Civil parish in North Yorkshire, England

Stonebeck Down is a civil parish in the county of North Yorkshire, England. The main settlements in the parish are the village of Ramsgill and the hamlets of Stean and Heathfield. The population of the parish in the 2011 census was 192.

The parish occupies the west side of upper Nidderdale. It is bounded on the north by Stean Beck, from which the parish takes its name (stean being a dialect form of "stone"), and which separates it from the parish of Stonebeck Up. To the west it is bounded by the ridge separating Nidderdale from Wharfedale, to the south by Ashfold Gill, separating the parish from Bewerley, and to the east by the River Nidd and Gouthwaite Reservoir, which separate the parish from Fountains Earth. The parish includes large areas of grouse moor, rising to the remote peak of Meugher.

Historically Stonebeck Down was a township in the ancient parish of Kirkby Malzeard in the West Riding of Yorkshire. In the Middle Ages, it formed part of the lands of Byland Abbey, which established granges in the dale.

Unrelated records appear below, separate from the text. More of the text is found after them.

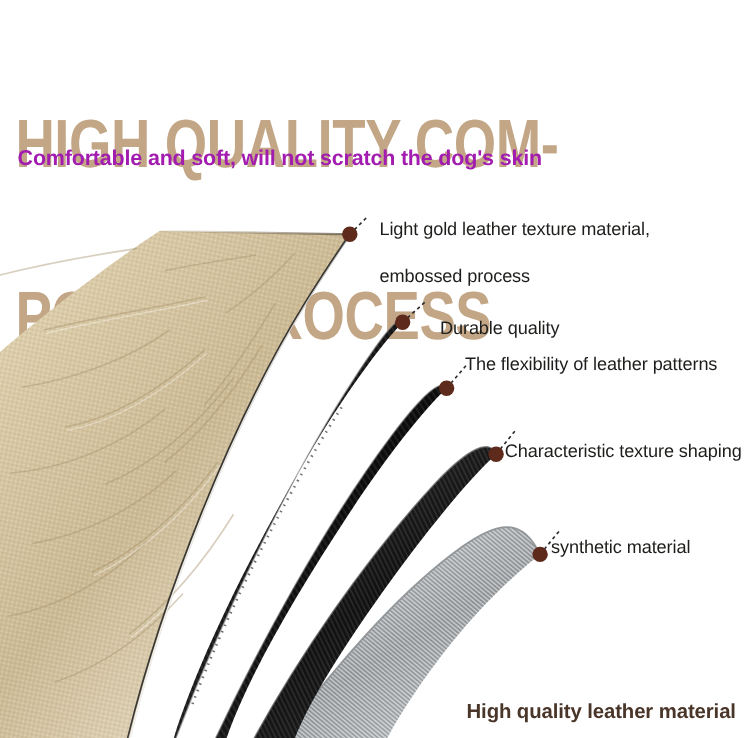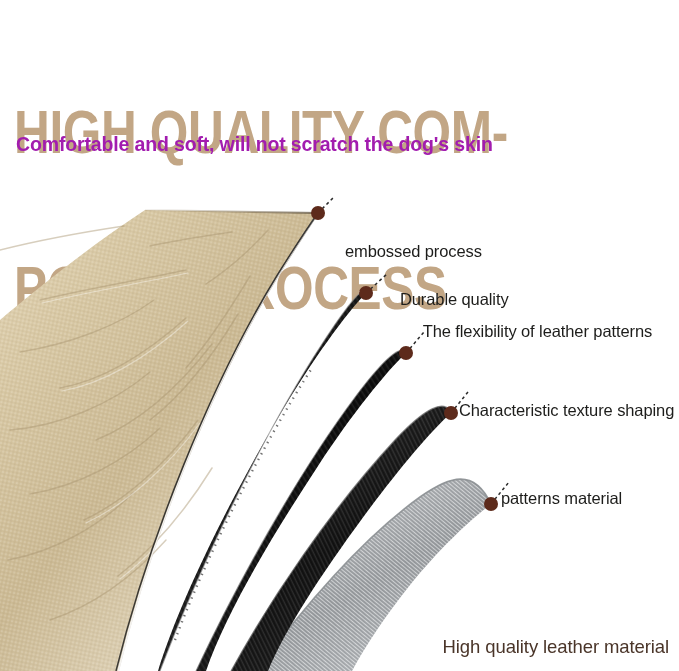--- a/index.html
+++ b/index.html
@@ -251,7 +251,7 @@
 </div>
 
 <div class="callout" style="left:336px; top:178px;">
-  <br>
+  <span>Light gold leather texture material,</span><br>
   <span>embossed process</span>
 </div>
 

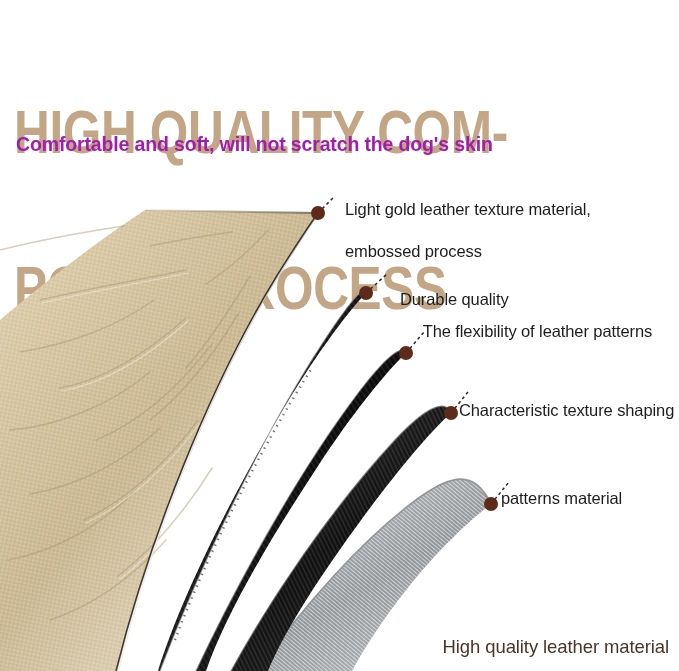--- a/index.html
+++ b/index.html
@@ -268,7 +268,7 @@
 </div>
 
 <div class="callout" style="left:492px; top:467px;">
-  <span>patterns material</span>
+  <span>synthetic material</span>
 </div>
 
 <div id="caption">High quality leather material</div>

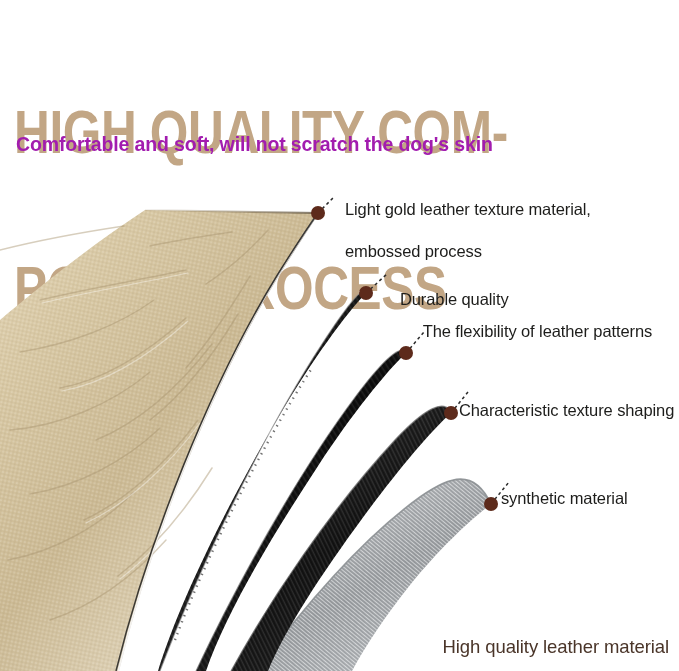--- a/index.html
+++ b/index.html
@@ -74,7 +74,7 @@
     bottom: 13px;
     color: #4a3529;
     font-size: 18.5px;
-    font-weight: 400;
+    font-weight: 700;
     letter-spacing: -0.1px;
     white-space: nowrap;
   }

Stonebeck Down became a separate civil parish in 1866, and was transferred from the West Riding to North Yorkshire in 1974. From 1974 to 2023 it was part of the Borough of Harrogate. It is now administered by the unitary North Yorkshire Council. The parish now shares the Upper Nidderdale grouped parish council with the parishes of Stonebeck Up and Fountains Earth.